I PESCARESI BEVONO O HANNO BEVUTO ACQUA INQUINATA? FUORI LE PROVE !

Apprendiamo che alcune associazioni di consumatori, stanno organizzando raccolta di firme per azioni di risarcimento nei confronti di chi avrebbe fatto bere acqua inquinata dai rubinetti dei pescaresi.

ARCO continua a chiedere senza risposta, prove documentali di queste affermazioni che hanno portato ad incentivare l’acquisto delle acque minerali, alimentando sospetti sulla inidoneità al consumo senza rischi per la salute, dell’acqua del rubinetto.

Continuiamo imperterriti a chiedere conto pubblicamente di queste affermazioni non con supposizioni ma con risultati di analisi certificate da laboratori accreditati SINAL.

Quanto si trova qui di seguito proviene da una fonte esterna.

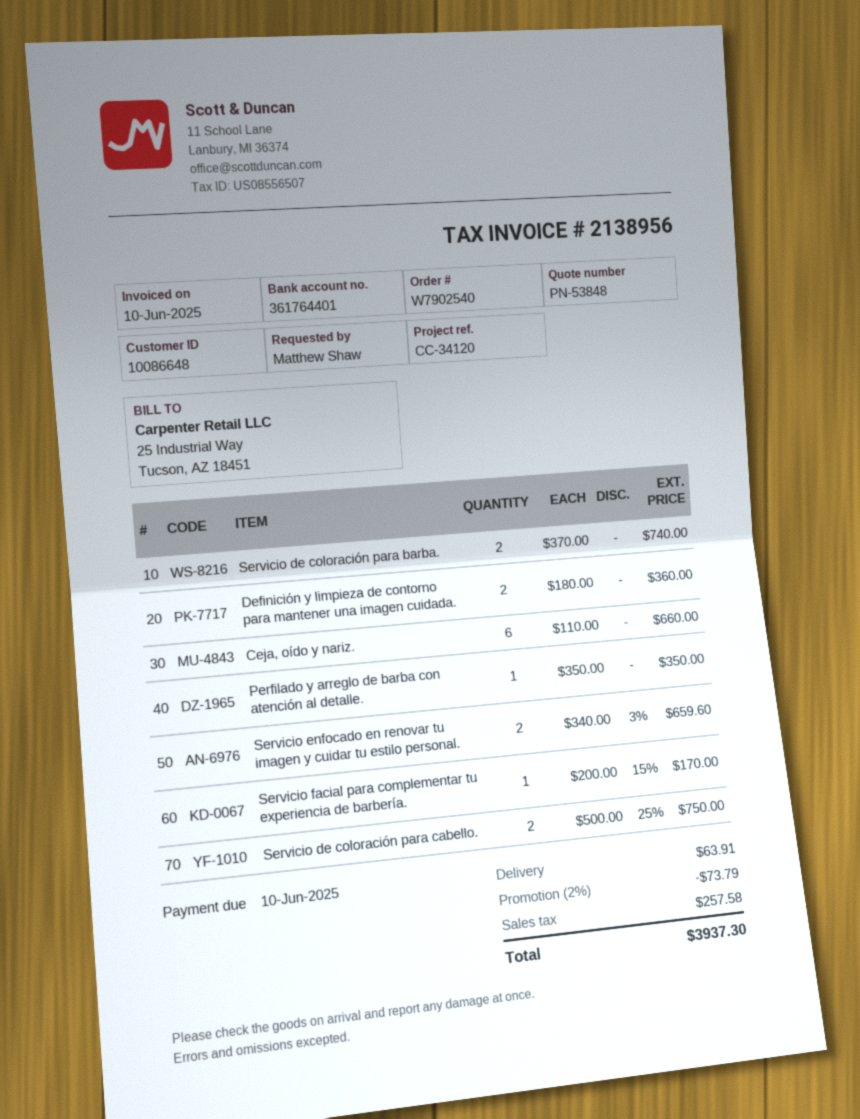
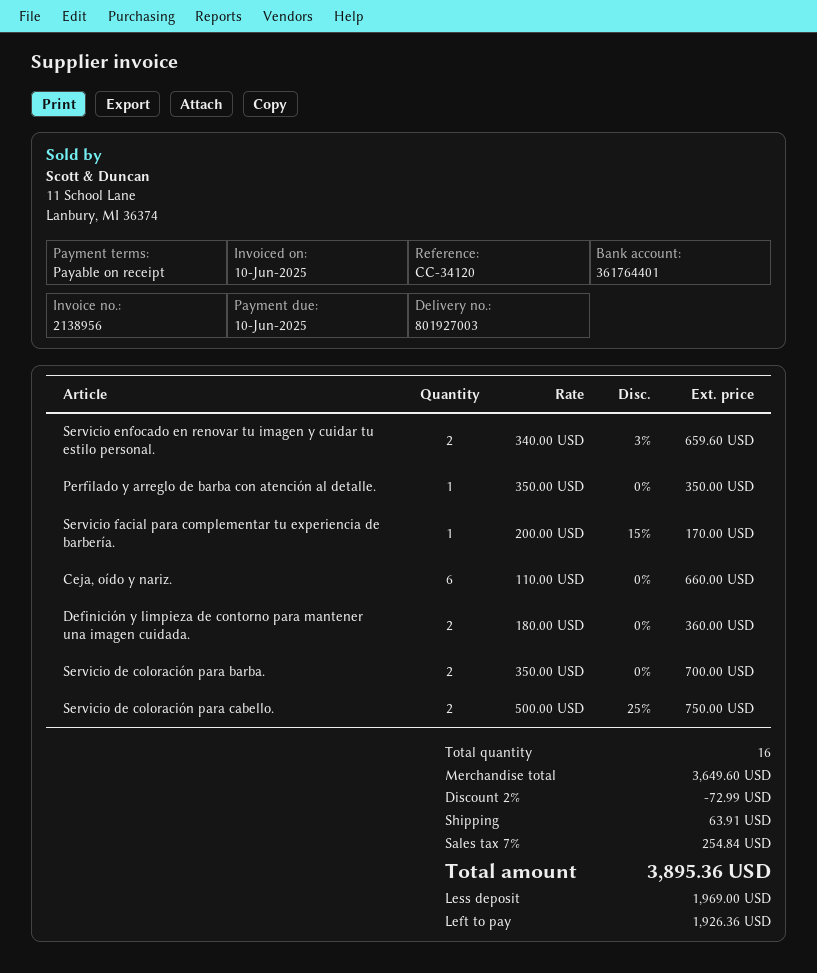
Servicio de coloración para barba.: 2 x 370.00 = 740.00 -> 2 x 350.00 = 700.00
discount: 2% = 73.79 -> 2% = 72.99
tax: 257.58 -> 254.84
total: 3937.30 -> 3895.36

Infatti ad ARCO che si è preoccupata concretamente di verificare l’attendibilità delle paure che si sono manifestate all’indomani dei ritrovamenti di discariche inquinanti in prossimità delle falde e di presenze di elementi inquinanti e pericolosi nei punti di captazione, non risulta la presenza di queste sostanze ai rubinetti dei cittadini pescaresi.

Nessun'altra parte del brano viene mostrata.